Data description

Datasets

Two datasets are provided: train_dataset.jl.gz and test_dataset.jl.gz
The image below illustrates how a row of the dataset looks like:



Each row represents a user’s purchase and it has two attributes associated with him: user_history and item_bought.


Attributes Description
user_history A week of user navigation records until 2 hours before the target purchase.
item_bought Unique identification no. of the product purchased. This column will be missing in the test_dataset for obvious reasons.

The field user_history comprises a list of 3-tuples, where each 3-tuple represents an event in the user’s navigation records with the format:

(event_type, event_timestamp, event_info)


Element Description
event_type Either view or search.
event_timestamp Exact moment when the event took place.
event_info If event_type is a view, this field is an item_id. Otherwise, this field contains the query string corresponding to the search event.

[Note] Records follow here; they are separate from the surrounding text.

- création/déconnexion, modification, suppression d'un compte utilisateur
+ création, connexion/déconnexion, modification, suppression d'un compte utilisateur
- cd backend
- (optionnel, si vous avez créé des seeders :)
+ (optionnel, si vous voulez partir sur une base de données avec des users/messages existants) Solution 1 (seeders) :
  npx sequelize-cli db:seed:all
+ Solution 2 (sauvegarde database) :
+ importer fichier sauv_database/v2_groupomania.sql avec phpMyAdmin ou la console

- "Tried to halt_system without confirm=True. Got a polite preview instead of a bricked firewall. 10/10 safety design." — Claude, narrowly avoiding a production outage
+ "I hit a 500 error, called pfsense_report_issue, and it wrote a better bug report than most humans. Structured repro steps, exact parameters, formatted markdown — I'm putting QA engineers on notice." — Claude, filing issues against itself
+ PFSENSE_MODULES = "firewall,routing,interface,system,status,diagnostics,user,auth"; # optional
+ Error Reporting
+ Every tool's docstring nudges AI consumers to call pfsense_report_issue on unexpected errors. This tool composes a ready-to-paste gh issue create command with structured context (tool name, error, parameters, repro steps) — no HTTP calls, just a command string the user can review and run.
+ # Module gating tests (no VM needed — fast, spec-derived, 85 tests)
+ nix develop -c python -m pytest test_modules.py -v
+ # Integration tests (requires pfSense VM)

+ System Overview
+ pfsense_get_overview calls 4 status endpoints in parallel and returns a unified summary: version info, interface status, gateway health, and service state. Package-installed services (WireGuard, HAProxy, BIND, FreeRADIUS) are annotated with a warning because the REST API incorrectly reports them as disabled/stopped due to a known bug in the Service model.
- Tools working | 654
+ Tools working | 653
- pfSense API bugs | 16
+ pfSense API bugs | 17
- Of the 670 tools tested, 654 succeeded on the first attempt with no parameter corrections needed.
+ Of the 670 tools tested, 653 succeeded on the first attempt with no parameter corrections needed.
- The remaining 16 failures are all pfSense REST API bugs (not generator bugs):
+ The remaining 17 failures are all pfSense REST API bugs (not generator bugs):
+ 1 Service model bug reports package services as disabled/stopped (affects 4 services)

The column item_bought is missing for the test dataset as this constitutes the target variable.

Extra Data

In the file items_data.jl.gz there is information that can be used as features in the models. The following fields are available:

Attribute Description
Item_id Unique id no. of the listing. This field is obfuscated.
Title The listing's title.
Price The listing's price (USD).
Category_id Leaf category.
Product_id Listing product id. Field might be null for some listings.
Domain_id Listing domain id. A domain is a kind of listings clustering without any explicit relationship with the category tree.
Condition Whether the listing refers to a new or used item.

Sample submission

We provide a sample submission file (sample_submission.csv) for you to visualize the expected format of a submission.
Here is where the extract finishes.